医機連、これからの医療機器等法と医療機器産業政策の展望に関する講演会を開催

category:取材速報
2014.11.07
磯部総一郎氏
土屋博史氏
会場風景
 (社)日本医療機器産業連合会は10月31日、KKRホテル東京で「平成26年度医機連講演会」を開催した。
 はじめに磯部総一郎氏(厚生労働省大臣官房参事官、医療機器・再生医療等製品審査管理担当)は、2014年11月に施行される医薬品医療機器等法をテーマに法改正の経緯と概要、改正点などについて講演した。
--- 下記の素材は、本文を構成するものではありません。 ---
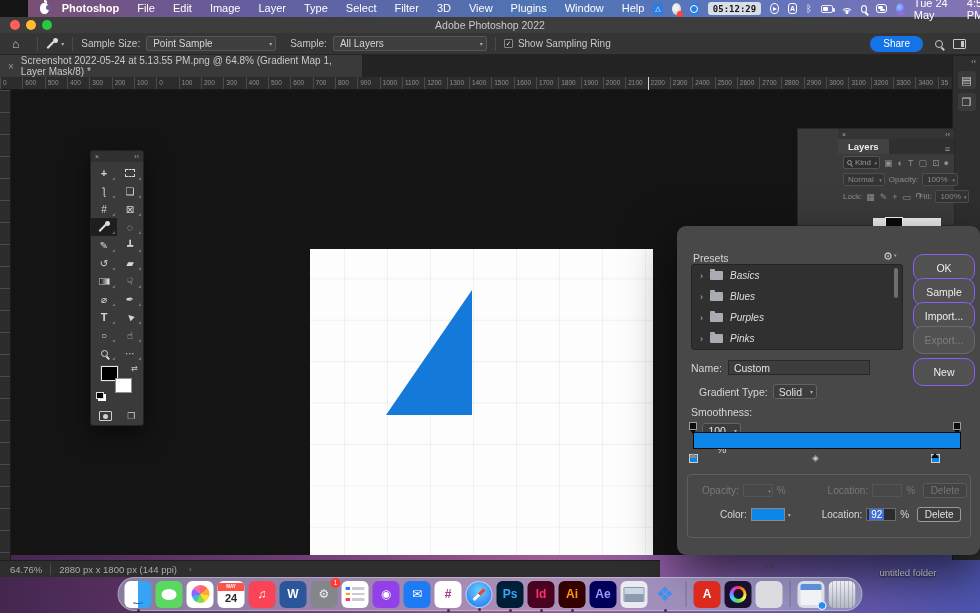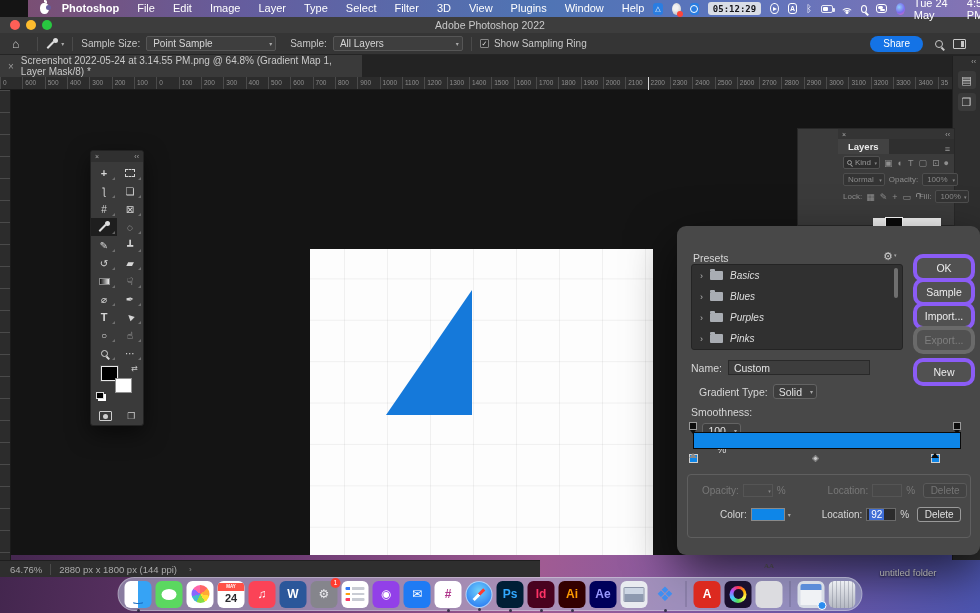"All Layers" span.dd { width: 130px -> 154px }
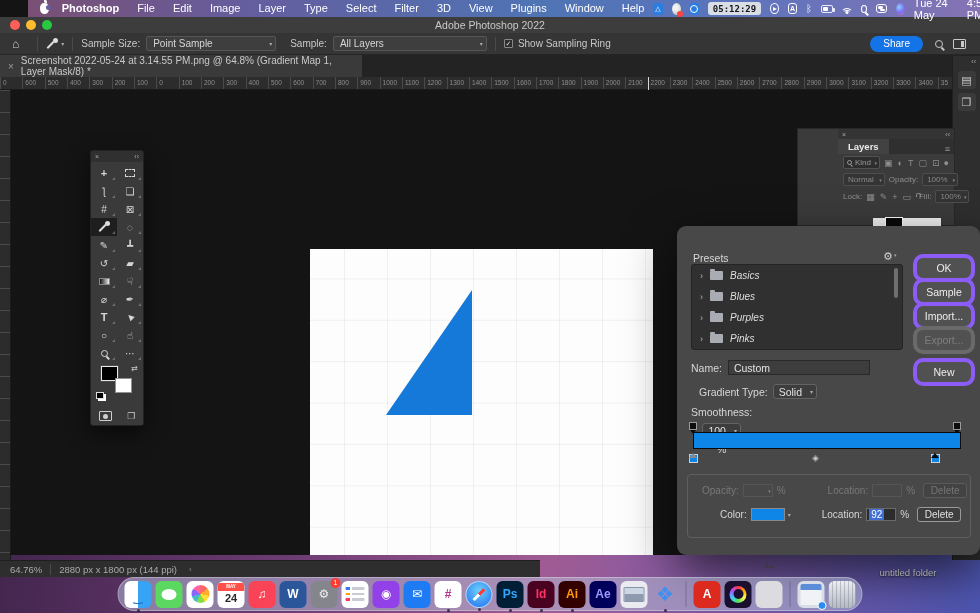"Screenshot 2022-05-24 at 3.14.55 PM.png" span { text: 3.14.55 -> 5.13.55 }
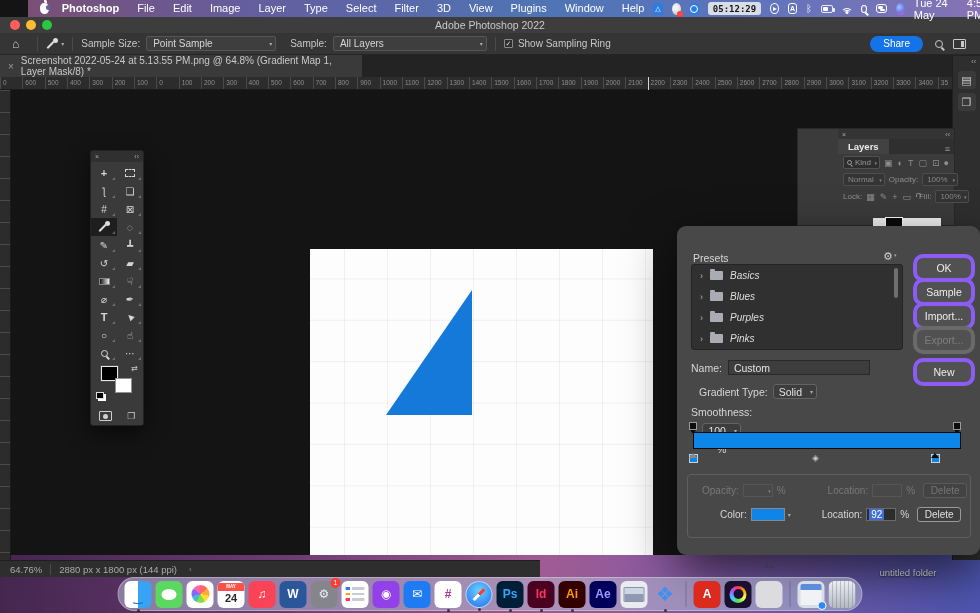"OK" .pillbtn { border: 4px solid #8b5cf6 -> 1px solid #8b5cf6 }
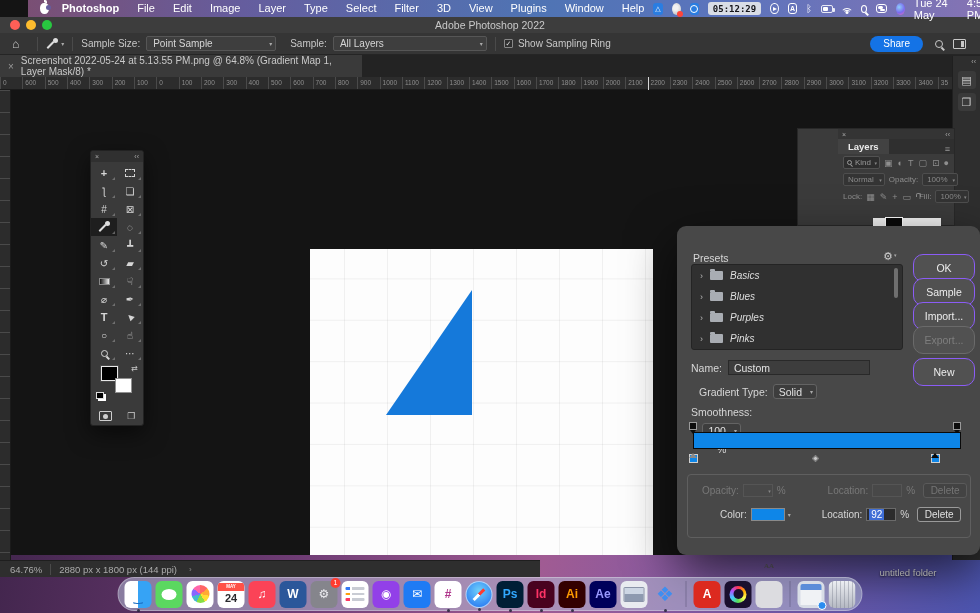"64.76%" .statusbar { width: 540px -> 660px }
この法改正により今後はプログラム単体(ソフトウェア)でも薬事法の規制対象となるが、医療機器に該当すると考えられるプログラムには、「疾病の治療、診断等にどの程度寄与するか」、「その機能に障害が生じた場合の身体への影響を含めた総合的なリスクの蓋然性がどの程度あるか」、の2点を考慮すべきだと示した。

 次に土屋博史氏(経済産業省商務情報政策局医療・福祉機器産業室室長)は「経済産業省における医療機器産業政策について」と題し、講演を行った。
 2015年4月に医療分野の研究開発の司令塔になる(独)日本医療研究開発機構の設置が予定されている。「同機構に経済産業省、厚生労働省、文部科学省の研究機関等が集約する。より三省の橋渡しを意識的につないでいきたい」と話した。
 また、経済産業省における医療機器産業政策の4つの方向性が紹介された。一つ目は高度な技術を有する中小企業等と医療機関をつなぎ、医療現場のニーズに応える「医工連携による医療機器開発」。次に産学官が連携し日本が強みを持つ診断技術等を活用した「世界最先端の医療機器開発」。続いて医療用プログラム関係のガイドライン策定をはじめとする「規制制度に対応した事業環境整備」。最後に「海外の医療機器市場の獲得」について、同氏より解説された。